Delving into the world of urban farmingMay Yee
When you’re discussing farming, the first thing that comes to mind is the image of someone digging through the soil in the scorching heat. They would be struggling to plant a row of seeds that takes all day. Well, that is not the case now.
As the world evolved, so did the agricultural industry. In today’s 21st century, there are up and rising ways of farming that you will be surprised to know about. Let’s delve into the world of urban farming and how it works.
1. E farm as a modern farming
The context for modern urban farming is characterised as mostly operating inside a community situated in a city or even other kinds of densely occupied urban areas. As more people likely living in an urban community such as us are more aware of the media coverage on being healthy and sustainable. The past few years have also caused an increasing demand for healthier and more sustainable ways of growing food too. Thus, modern urban farming such as E Farm is using alternative ways to grow more delicious vegetables without hurting the environment while educating its community.
E Farm uses an aquaponics system to grow its sweet vegetables that are more nutritious, crispy, and fresher as compared to regular organic farming. The aquaponics system as an alternative involves two elements; aquatic animals and plants. In short, the vegetables will be fed with the fishes’ waste and the vegetables being grown will clean the water, which is then returned to the fish. Moreover, E Farm doesn’t use any soil, instead, it’s replaced with clay balls and cocopeat (blended up from coconut husk). Not only it’s better for hygiene as it helps avoid bacteria from getting into the plant but as well as, using 90% less water than typical soil farming.

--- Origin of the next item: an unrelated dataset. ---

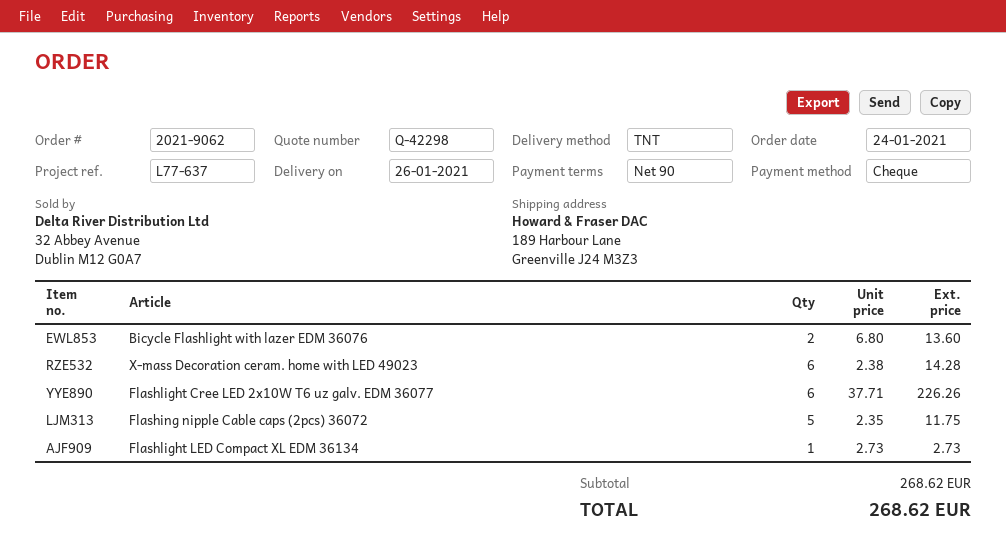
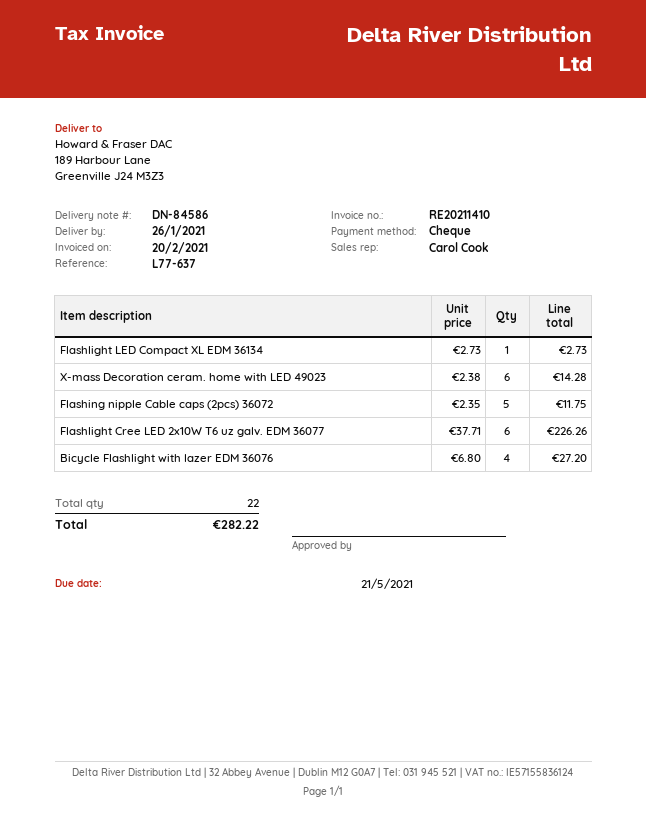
Bicycle Flashlight with lazer EDM 36076: 2 x 6.80 = 13.60 -> 4 x 6.80 = 27.20
total: 268.62 -> 282.22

2. The benefit of urban farming, is it more advantageous?
As mentioned, urban farming will help people become more educated as consumers. As a result, it reinforces the practice to enhance the quality of the local food system. This is due to the fact that many people will now get involved and be more aware of how local food systems and processes are made and distributed.
More ideas are shared in the community thus, alternatives to food sources are created, and access to fresh food is made easier in the years to come. What’s more, since it’s pesticide-free farming, it’s healthier to be consumed. You are also increasing the chances of local farms being more involved in the supply chain, not contributing to over-reliance on imported vegetables. It also helps cut down carbon emissions and waste such as the aquaponics system as discussed earlier.

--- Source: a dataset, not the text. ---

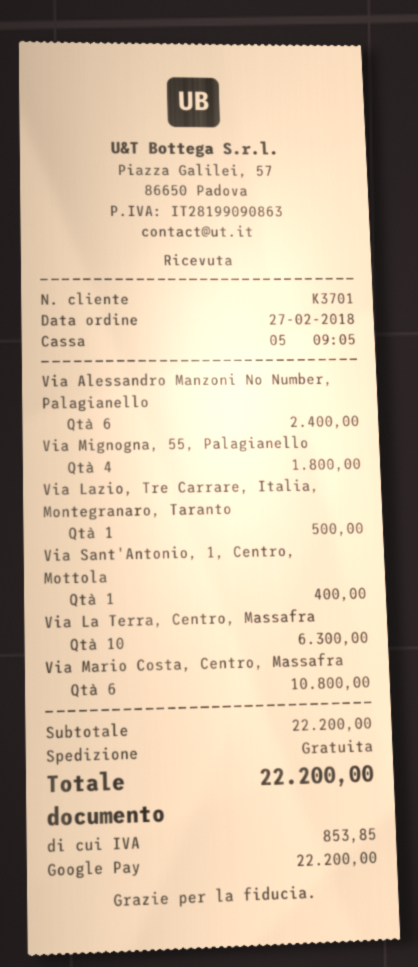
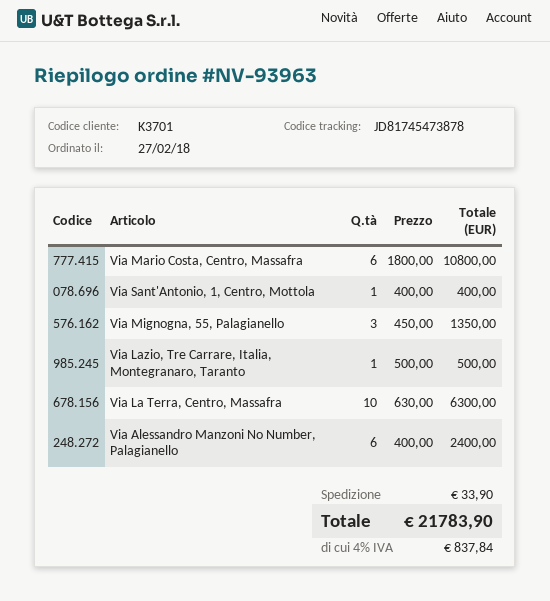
Via Mignogna, 55, Palagianello: 4 for 1800.00 -> 3 for 1350.00
shipping: 0.00 -> 33.90
tax: 853.85 -> 837.84
total: 22200.00 -> 21783.90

3. Looking into the future of urban farming
Aquaponics such as E Farm is a big hope for Malaysia’s food security, especially in the urban areas where some communities struggle to afford for fresh yet local vegetables. Well prior to the outbreak, it was projected that approximately 15% of the globe’s food is presently cultivated in cities. Movement restrictions, increased costs, and dwindling incomes further add to the urge to innovate more urban alternative systems to grow food. It will be a huge contribution to agriculture in Malaysia as anyone can start up an urban farm however, the cost might not be in everyone’s budget. Therefore, it’s then more advantageous to support your local urban farms that are progressively gaining popularity as a soilless agricultural technology.
It’s amazing how the future of farming can evolve in such a short period of time and in the near future, more potent urban farms may be the new norm.